Moreover, the benefits go beyond just the direct economic impact. A potential 7.4 billion barrels of oil remain untapped in the region, almost three times more than the amount the entire country imported in 2015, thus helping to promote energy independence. Lower oil prices also are an effective anti-poverty program. Because oil is a crucial input for most businesses, when oil prices go up, businesses spend more money on production costs and lose profits. When production costs are higher and profits are lower, prices go up, causing inflation, which affects lower-income Americans the most. Greater oil supply reduces energy bills, which also hit the poorest Americans much harder than the rich. Oil prices are also closely tied to the cost of food, which hurts the poor the most.

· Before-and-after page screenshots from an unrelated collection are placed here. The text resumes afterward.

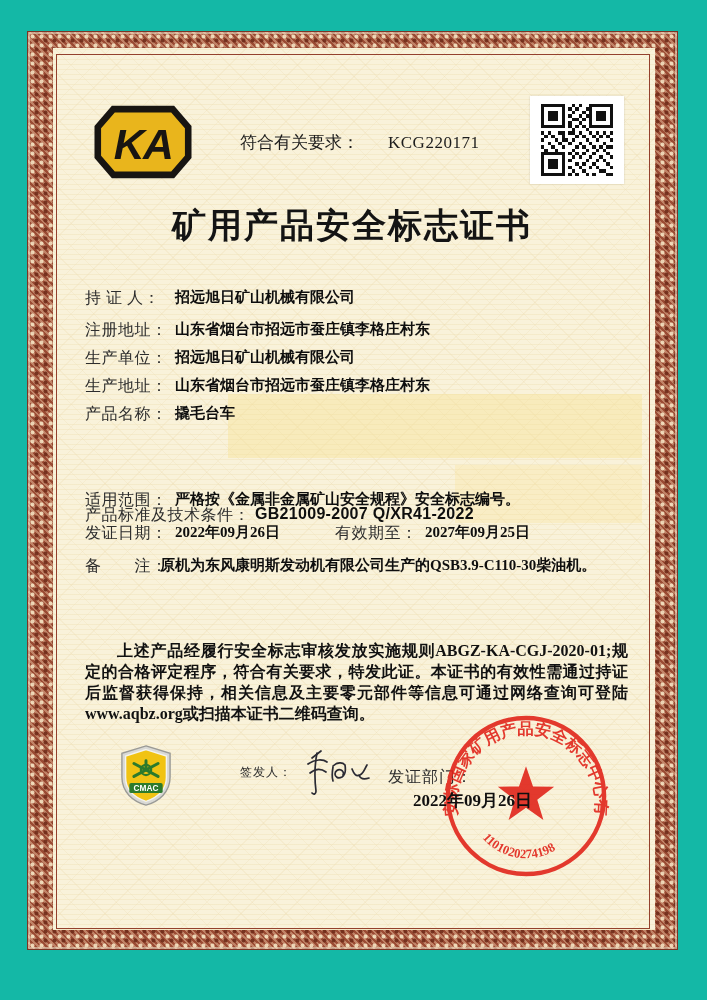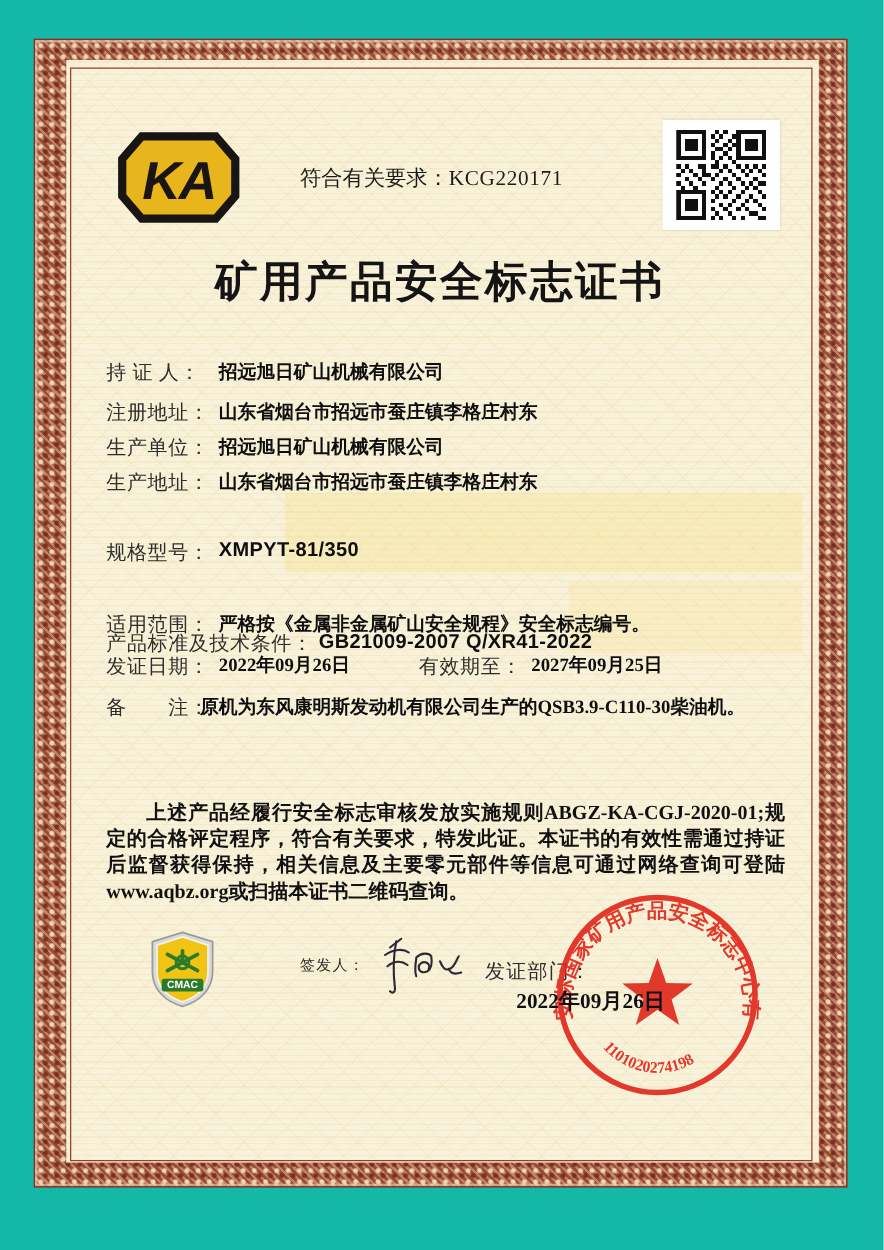--- a/index.html
+++ b/index.html
@@ -38,21 +38,21 @@
     position:absolute;left:56px;top:54px;width:592px;height:873px;
     border:1.5px solid #94412d;pointer-events:none;
   }
   .hl{position:absolute;z-index:1;}
   .hl1{left:228px;top:394px;width:414px;height:64px;background:rgba(247,226,150,.45);}
   .hl2{left:455px;top:465px;width:187px;height:58px;background:rgba(247,226,150,.30);}
   .abs{position:absolute;z-index:2;}
 
   .ka-logo{left:90px;top:105px;width:106px;height:74px;}
   .cert-no{left:240px;top:131px;font-size:17px;color:#1c1c1c;white-space:nowrap;}
-  .cert-no .num{font-family:"Liberation Serif","DejaVu Serif",serif;letter-spacing:.5px;}
+  .cert-no .num{font-family:"Liberation Serif","DejaVu Serif",serif;letter-spacing:.5px;margin-left:29px;}
   .qr-box{left:530px;top:96px;width:94px;height:88px;background:#ffffff;box-shadow:0 0 2px rgba(0,0,0,.15);}
   .qr-box svg{position:absolute;left:11px;top:8px;}
 
   .title{
     left:56px;top:203px;width:592px;text-align:center;
     font-size:34px;font-weight:900;color:#141414;letter-spacing:2px;white-space:nowrap;
   }
 
   .row{left:85px;width:556px;height:22px;font-size:16px;white-space:nowrap;}
   .row .lbl{position:absolute;left:0;color:#2d2d2d;letter-spacing:.5px;}
@@ -133,23 +133,23 @@
     <span class="val">山东省烟台市招远市蚕庄镇李格庄村东</span>
   </div>
   <div class="abs row r3">
     <span class="lbl">生产单位：</span>
     <span class="val">招远旭日矿山机械有限公司</span>
   </div>
   <div class="abs row r4">
     <span class="lbl">生产地址：</span>
     <span class="val">山东省烟台市招远市蚕庄镇李格庄村东</span>
   </div>
-  <div class="abs row r6">
-    <span class="lbl">规格型号：</span>
-    <span class="val code">XMPYT-81/350</span>
+  <div class="abs row r5">
+    <span class="lbl">产品名称：</span>
+    <span class="val">撬毛台车</span>
   </div>
   <div class="abs row r7 wide">
     <span class="lbl">产品标准及技术条件：</span>
     <span class="val code">GB21009-2007 Q/XR41-2022</span>
   </div>
   <div class="abs row r8">
     <span class="lbl">适用范围：</span>
     <span class="val">严格按《金属非金属矿山安全规程》安全标志编号。</span>
   </div>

With all this in mind, it’s difficult to support the protests around the Dakota Access Pipeline. The environmental impact is temporary and negligible, all regulations have been complied with, cultural sites will remain undisturbed, and it offers economic benefits that extend well beyond oil tycoons’ bank accounts. The pipeline is, economically speaking, a slam dunk.
Andrew Wilford is an associate policy analyst based in Washington, D.C. He graduated from American University in 2016 and is a Young Voices Advocate.